The most serious allegations tie Gadalla directly to Haftar’s disastrous 2019–2020 offensive on Tripoli, the UN-backed national capital, which killed thousands of people and displaced hundreds of thousands. Investigators say that in 2018, ahead of the planned invasion, Haftar’s network tapped Gadalla to manage offshore financing for the operation, which drew the bulk of its funding from the UAE and smaller contributions from Saudi Arabia. In 2019, Al Masraf bank, chaired by a Haftar family economic adviser, issued $300 million in loans to three obscure Dubai-based front companies controlled by Gadalla. The funds left the accounts almost immediately, with investigators confirming they directly funded LAAF’s military operations and most likely paid for the deployment of Russian Wagner Group mercenaries, who played a key combat role in the offensive. After the offensive collapsed, the $300 million in loans were never repaid, leaving the Libyan public to shoulder the entire loss while Gadalla avoided any accountability, The Sentry reported.

Gadalla is also linked to ongoing illicit smuggling operations stretching across the Sahel and North Africa. The UN Panel of Experts found that Gadalla purchases diverted fuel from armed groups in both eastern and western Libya, then uses his shipping network to illicitly export the fuel to the UAE for resale at massive profit. In July 2025, EU Operation Irini, the mission enforcing the UN arms embargo on Libya, intercepted the Aya 1—a container ship owned by Gadalla’s UDS Shipping, named after his daughter—en route from the UAE to Benghazi. An inspection found 12 militarized vehicles hidden among the ship’s cargo, which the UN confirmed was destined for the Rapid Support Forces (RSF), the Sudanese paramilitary currently fighting a brutal civil war in Khartoum. Gadalla is also accused of facilitating arms shipments that have been diverted to gold trafficking networks linked to the Islamic State in Niger, though he is not personally tied to that specific diversion.

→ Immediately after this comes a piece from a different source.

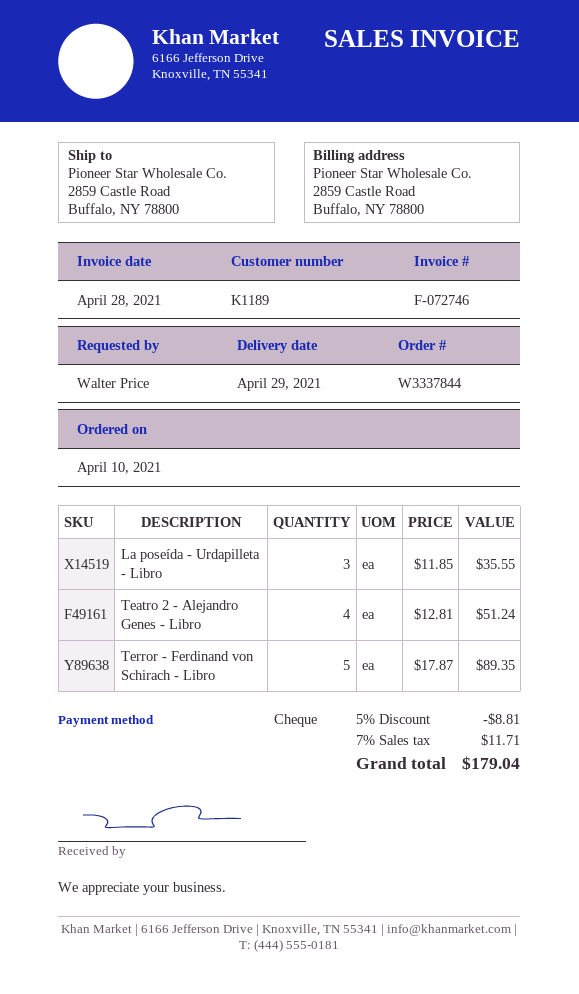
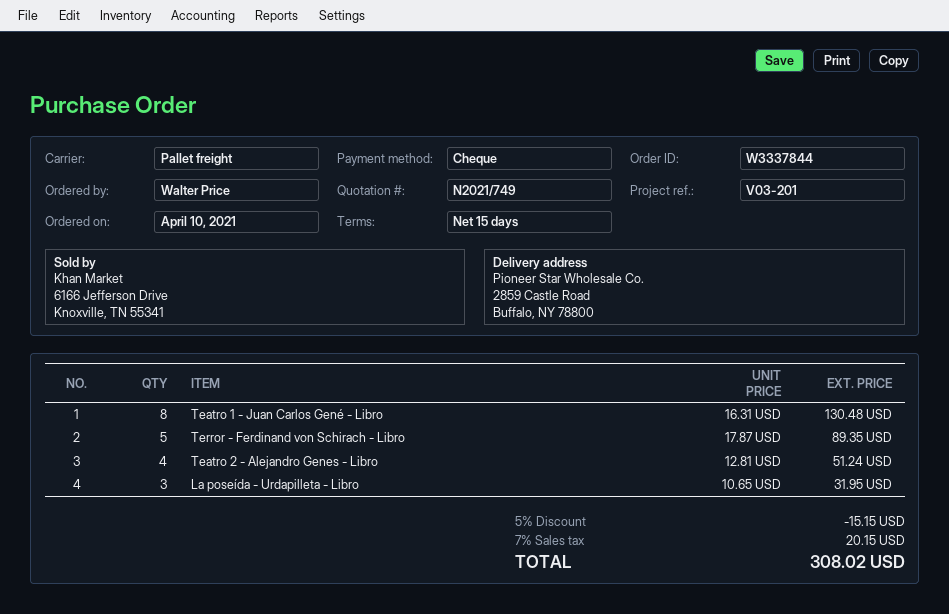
La poseída - Urdapilleta - Libro: 3 x 11.85 = 35.55 -> 3 x 10.65 = 31.95
Teatro 1 - Juan Carlos Gené - Libro: none -> 8 x 16.31 = 130.48
discount: 5% = 8.81 -> 5% = 15.15
tax: 7% = 11.71 -> 7% = 20.15
total: 179.04 -> 308.02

Gadalla has forcefully denied all allegations against him. In an interview with Middle East Eye, he rejected every claim made in both the UN and The Sentry reports, insisting he has always conducted business lawfully and transparently. He denied owning or controlling multiple Libyan banks, committing letter of credit fraud, financing the LAAF or the Wagner Group, engaging in fuel or arms smuggling, or owning the intercepted Aya 1 container ship. He noted that third-party investigations by global accounting firm Deloitte and Libya’s Attorney General Investigation Unit have already cleared the bank records in question, and said his legal team is formally challenging the allegations made by The Sentry, while he continues to engage with the UN Panel of Experts.

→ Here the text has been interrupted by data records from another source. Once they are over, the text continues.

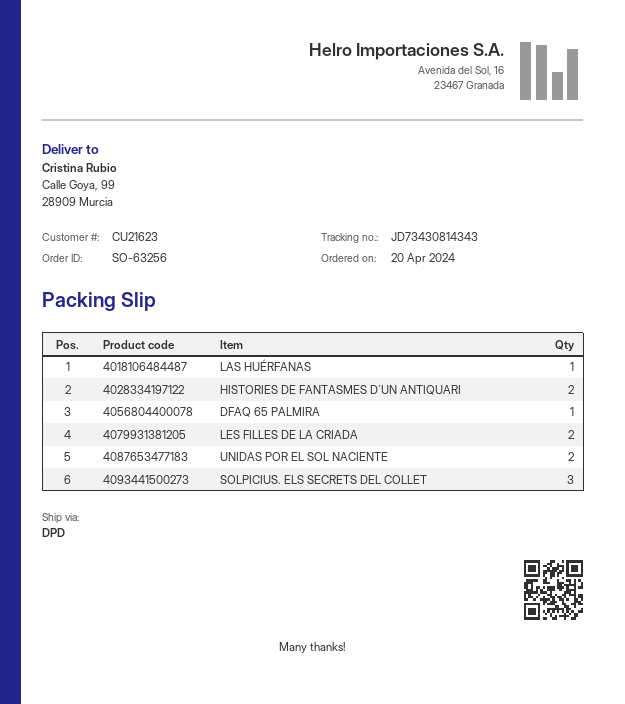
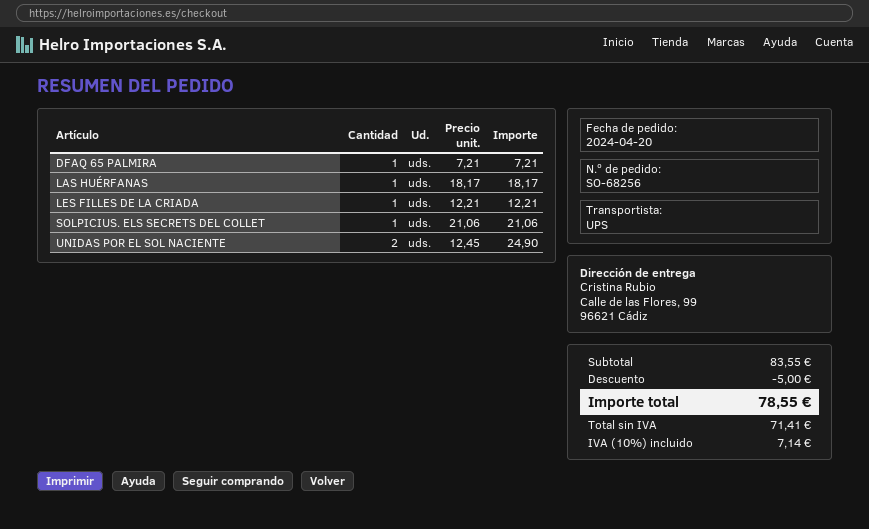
order number: SO-63256 -> SO-68256
shipping method: DPD -> UPS
ship to: Calle Goya, 99, 28909 Murcia -> Calle de las Flores, 99, 96621 Cádiz
HISTORIES DE FANTASMES D´UN ANTIQUARI: 2 -> none
LES FILLES DE LA CRIADA: 2 -> 1
SOLPICIUS. ELS SECRETS DEL COLLET: 3 -> 1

The exposure of Gadalla’s alleged network comes at a pivotal moment for Libya, where the United States and its Western and regional allies are pushing to unify the Tripoli-based UN-backed government and Haftar’s eastern Benghazi administration after more than a decade of division. In April 2026, Libya’s rival legislative bodies approved a unified national budget for the first time since 2014, a move welcomed by all major global and regional powers including the US, EU states, the UAE, Egypt, Turkey, and Saudi Arabia. A week later, U.S. Africa Command held joint Flintlock military training exercises in Sirte, bringing together troops from both eastern and western Libya for the first time, as part of Washington’s push to reduce Russian influence in North Africa and unify Libyan security institutions.

But investigators warn that networks like the one allegedly led by Gadalla continue to fuel a war economy that siphons off billions in public wealth, undermining efforts to build a stable, unified Libyan state. As diplomatic efforts for unification move forward, the case of Ahmed Gadalla lays bare how deeply entrenched kleptocratic and militia-linked networks have become in Libya’s post-revolution economic and political landscape.